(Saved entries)

== == ==

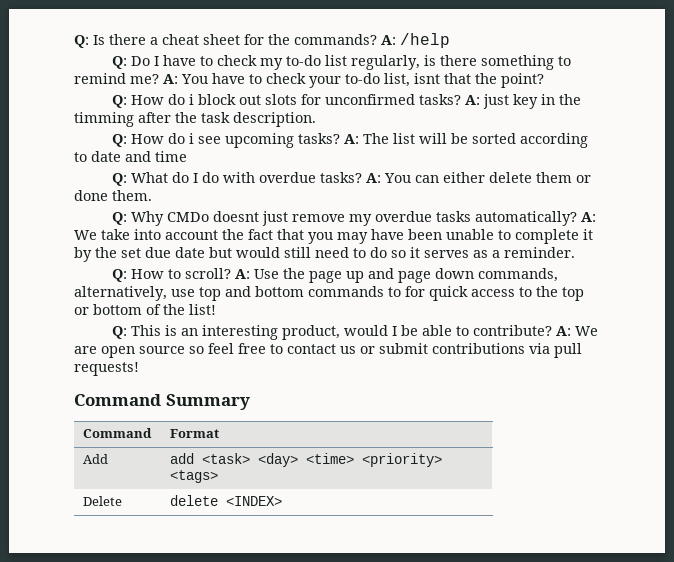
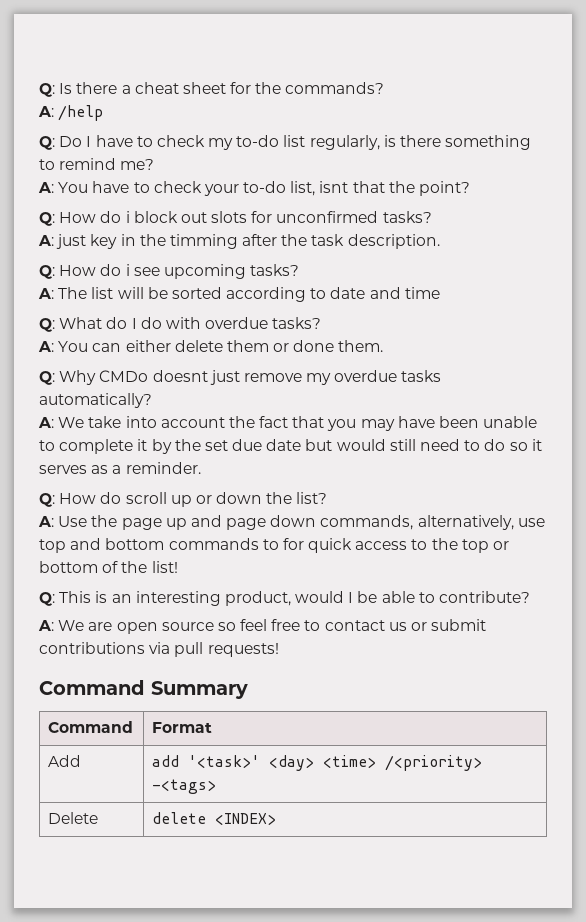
(377, 39) none -> (385, 88) //
(159, 79) none -> (155, 164) //
(461, 99) none -> (432, 217) //
(340, 138) none -> (300, 270) //
(362, 177) none -> (322, 323) //
(577, 218) none -> (152, 400) //
[167,268,231,279] to scroll? -> [100,492,328,507] do scroll up or down the list? //
(552, 330) none -> (531, 597) //
[202,453,251,464] <task> -> [188,755,261,768] '<task>'
[362,453,443,467] [170,470,219,483] <priority> <tags> -> [385,755,483,771] [152,779,217,794] /<priority> -<tags>

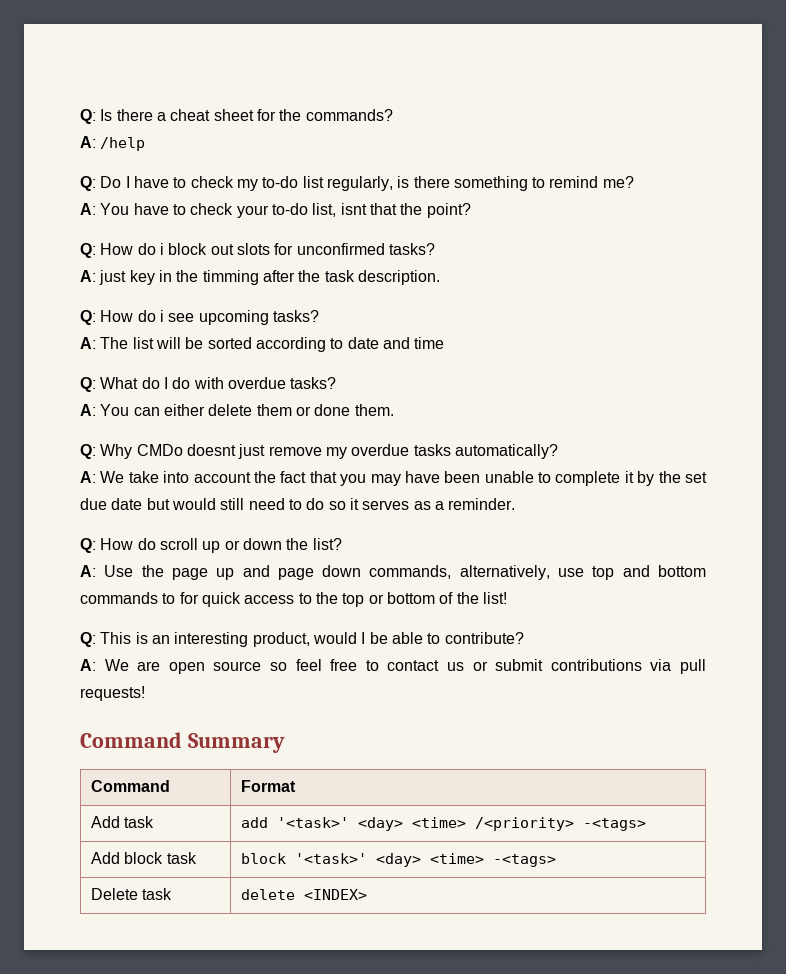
(82, 761) none -> [124,816,155,828] task
(217, 786) none -> [91,852,197,864] [241,853,557,867] // Add block task | block '<task>' <day> <time> -<tags>
(99, 818) none -> [142,888,173,900] task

== == ==

WHAT THE TASK REQUIRES -
Write out only the lines that run from the line containing "(159, 79) none -> (155, 164) //" through the line containing "[362,453,443,467] [170,470,219,483] <priority>", both included, exactly as they appear above.

REPLY -
(159, 79) none -> (155, 164) //
(461, 99) none -> (432, 217) //
(340, 138) none -> (300, 270) //
(362, 177) none -> (322, 323) //
(577, 218) none -> (152, 400) //
[167,268,231,279] to scroll? -> [100,492,328,507] do scroll up or down the list? //
(552, 330) none -> (531, 597) //
[202,453,251,464] <task> -> [188,755,261,768] '<task>'
[362,453,443,467] [170,470,219,483] <priority> <tags> -> [385,755,483,771] [152,779,217,794] /<priority> -<tags>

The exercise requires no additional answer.